The dose of LisiHEXAL should not be increased by more than 10 mg at a time.
Acute myocardial infarction
The doctor may recommend taking LisiHEXAL within the first 24 hours of the onset of symptoms. Initially, 5 mg is taken, after 24 hours another 5 mg, after 48 hours 10 mg, and then 10 mg once a day. Patients with systolic blood pressure of 120 mmHg or less are given a lower dose of lisinopril, i.e., 2.5 mg. If the patient experiences hypotension (systolic blood pressure <90 mmhg) that persists for more than 1 hour, the medicine should be discontinued.
Treatment lasts 6 weeks. Longer treatment may be necessary in patients with worsening symptoms of heart failure.
Microalbuminuria in diabetes
The initial dose is 2.5 mg of lisinopril per day.
In patients with normal blood pressure and insulin-dependent diabetes, the usual dose is 10 mg per day. The doctor may increase the daily dose to 20 mg (to achieve diastolic blood pressure <75 mmhg).
In patients with hypertension and non-insulin-dependent diabetes, the usual dose is 10 mg per day. If necessary, the doctor may increase the daily dose to 20 mg (to achieve diastolic blood pressure <90 mmhg).
Use in patients with kidney problems
Patients undergoing dialysis may receive the usual dose of LisiHEXAL on dialysis days. On non-dialysis days, the doctor will determine the dosing based on the patient's blood pressure.
Use in children and adolescents
Lisinopril is not recommended for children in other indications than hypertension. Lisinopril is not recommended for children under 6 years of age or for children with severe kidney problems.
If the patient feels that the effect of LisiHEXAL is too strong or too weak, they should consult their doctor.
In case of taking a higher dose of the medicine than recommended, the patient should immediately consult their doctor, pharmacist, or go directly to the hospital.
Symptoms of overdose may include: severe hypotension, electrolyte disturbances, and kidney failure. In case of overdose, the patient should be under close observation. The treatment depends on the type and severity of the symptoms.

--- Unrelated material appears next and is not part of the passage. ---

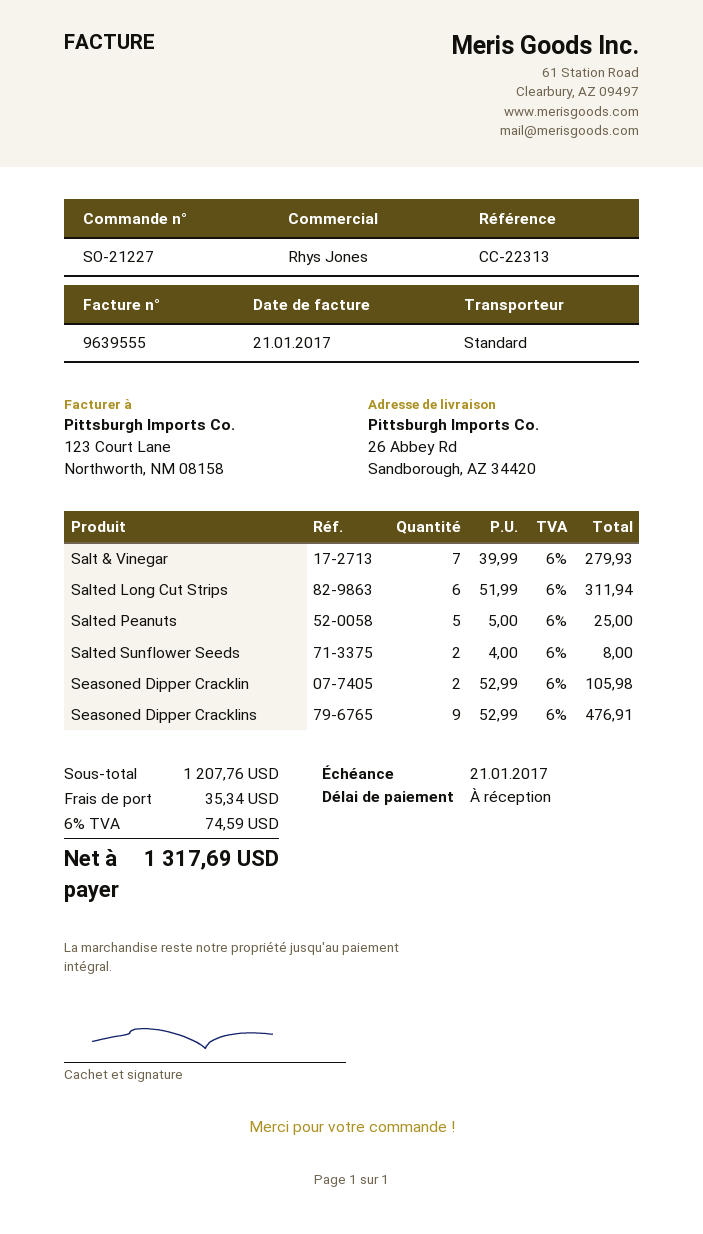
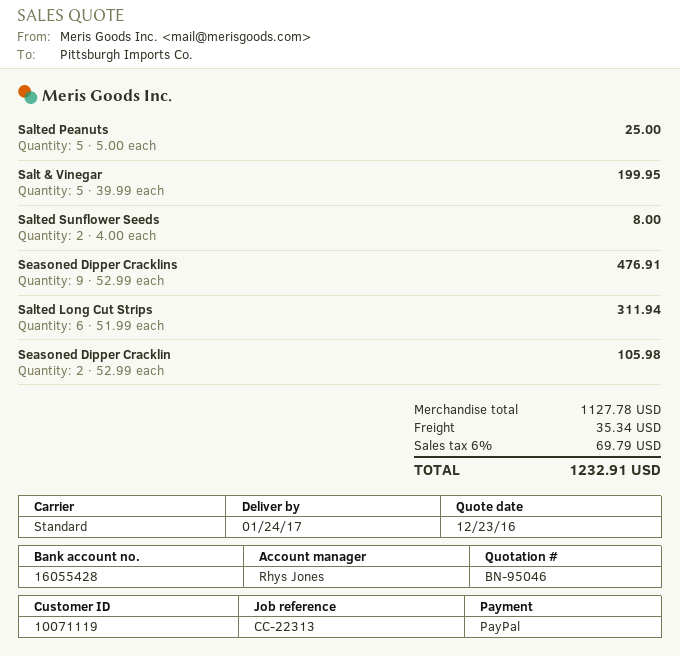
Salt & Vinegar: 7 x 39.99 = 279.93 -> 5 x 39.99 = 199.95
subtotal: 1207.76 -> 1127.78
tax: 6% = 74.59 -> 6% = 69.79
total: 1317.69 -> 1232.91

The patient should not take a double dose to make up for a missed dose.
The doctor will provide information on how long to take LisiHEXAL. In no case should the treatment be stopped too early, as the disorders may recur.

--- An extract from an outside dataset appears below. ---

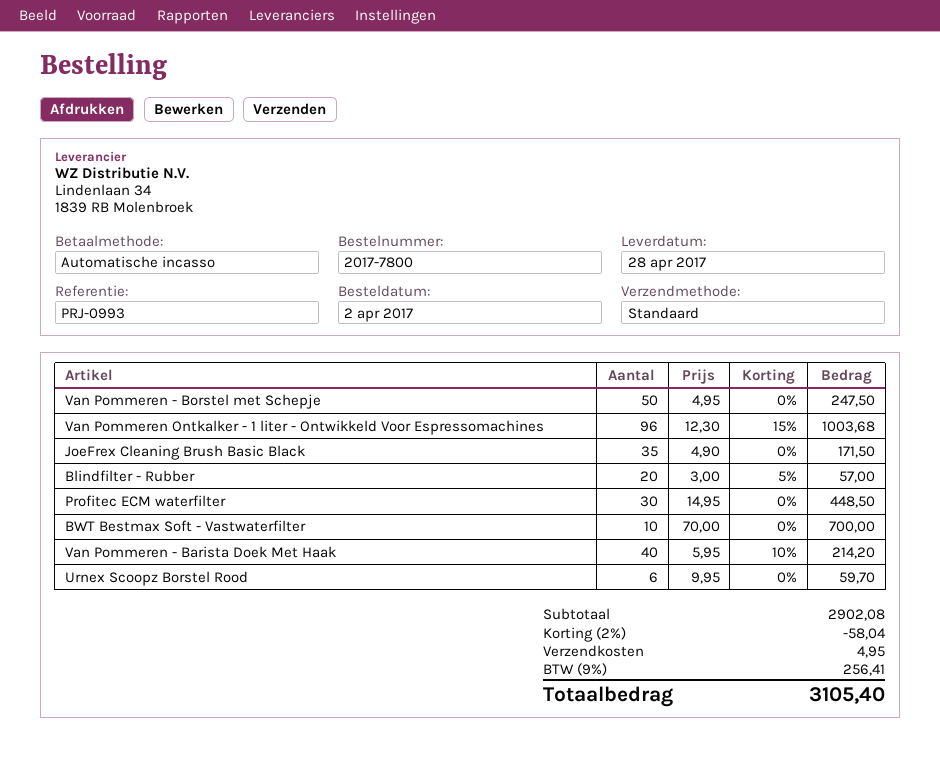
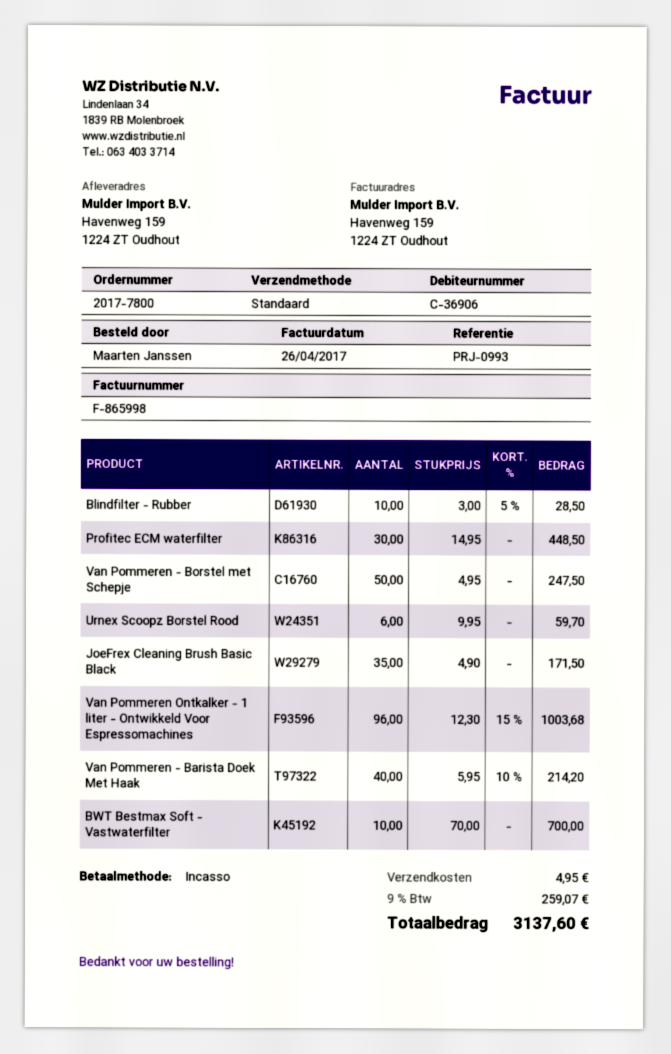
Blindfilter - Rubber: 20 x 3.00 - 5% = 57.00 -> 10 x 3.00 - 5% = 28.50
discount: 2% = 58.04 -> none
tax: 9% = 256.41 -> 9% = 259.07
total: 3105.40 -> 3137.60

If the patient has any further doubts about taking this medicine, they should consult their doctor or pharmacist.
Like all medicines, LisiHEXAL can cause side effects, although not everybody gets them.
Side effects related to the use of lisinopril may occur with the following frequency:
Common (may occur in less than 1 in 10 people):
dizziness, headache, orthostatic hypotension (decrease in blood pressure when standing up), cough, diarrhea, vomiting, kidney problems.
Uncommon (may occur in less than 1 in 100 people):
mood changes, feeling of tingling, dizziness, taste disturbances, sleep disturbances, myocardial infarction or stroke, palpitations, accelerated heart rate, Raynaud's phenomenon (cooling and discoloration of the fingers and toes due to constriction of blood vessels), nasal congestion, nausea, abdominal pain, indigestion, rash, itching, impotence, feeling of fatigue, weakness, increased urea levels in the blood, increased creatinine levels in serum, increased liver enzyme activity, increased potassium levels in the blood, hallucinations.
Rare (may occur in less than 1 in 1000 people):
decreased hemoglobin levels, decreased hematocrit values, feeling of disorientation, dryness in the mouth, hypersensitivity/angioedema (angioedema of the face, limbs, lips, tongue, larynx, and (or) throat), urticaria, hair loss, psoriasis, gout, acute kidney failure, gynecomastia (breast enlargement in men), increased bilirubin levels in serum, decreased sodium levels in the blood, syndrome of inappropriate antidiuretic hormone secretion, disturbances of smell.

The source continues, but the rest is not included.